Exercise description: The answer should match the entries below word for word, minus their pictures.

Records for the exercise:
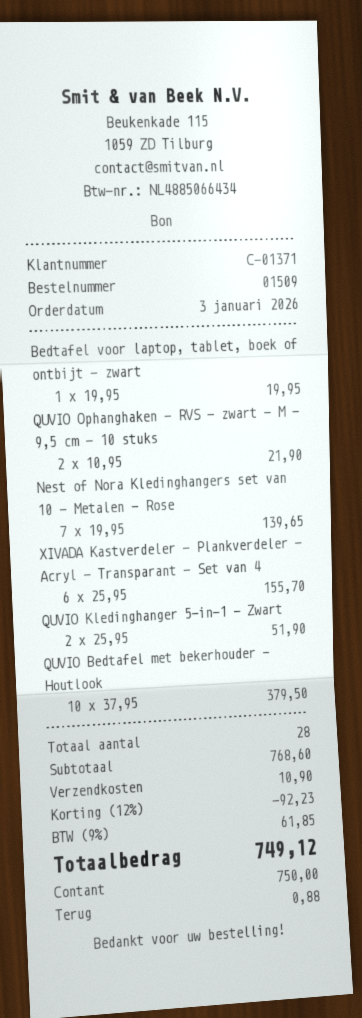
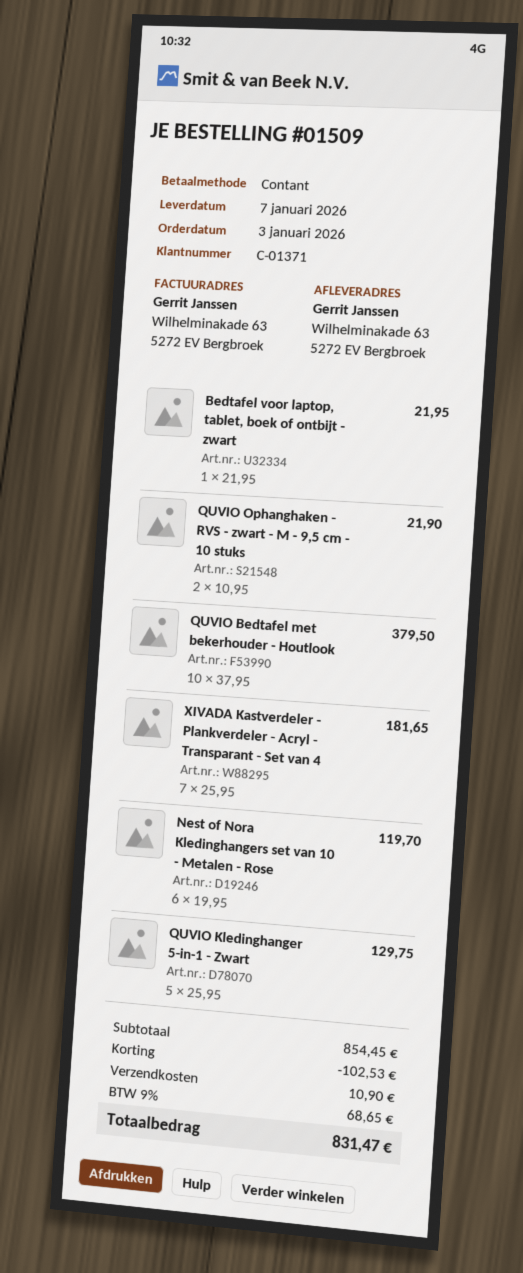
Bedtafel voor laptop, tablet, boek of ontbijt - zwart: 1 x 19.95 = 19.95 -> 1 x 21.95 = 21.95
Nest of Nora Kledinghangers set van 10 - Metalen - Rose: 7 x 19.95 = 139.65 -> 6 x 19.95 = 119.70
XIVADA Kastverdeler - Plankverdeler - Acryl - Transparant - Set van 4: 6 x 25.95 = 155.70 -> 7 x 25.95 = 181.65
QUVIO Kledinghanger 5-in-1 - Zwart: 2 x 25.95 = 51.90 -> 5 x 25.95 = 129.75
subtotal: 768.60 -> 854.45
discount: 92.23 -> 102.53
tax: 9% = 61.85 -> 9% = 68.65
total: 749.12 -> 831.47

Solution to this exercise:
Bedtafel voor laptop, tablet, boek of ontbijt - zwart: 1 x 19.95 = 19.95 -> 1 x 21.95 = 21.95
Nest of Nora Kledinghangers set van 10 - Metalen - Rose: 7 x 19.95 = 139.65 -> 6 x 19.95 = 119.70
XIVADA Kastverdeler - Plankverdeler - Acryl - Transparant - Set van 4: 6 x 25.95 = 155.70 -> 7 x 25.95 = 181.65
QUVIO Kledinghanger 5-in-1 - Zwart: 2 x 25.95 = 51.90 -> 5 x 25.95 = 129.75
subtotal: 768.60 -> 854.45
discount: 92.23 -> 102.53
tax: 9% = 61.85 -> 9% = 68.65
total: 749.12 -> 831.47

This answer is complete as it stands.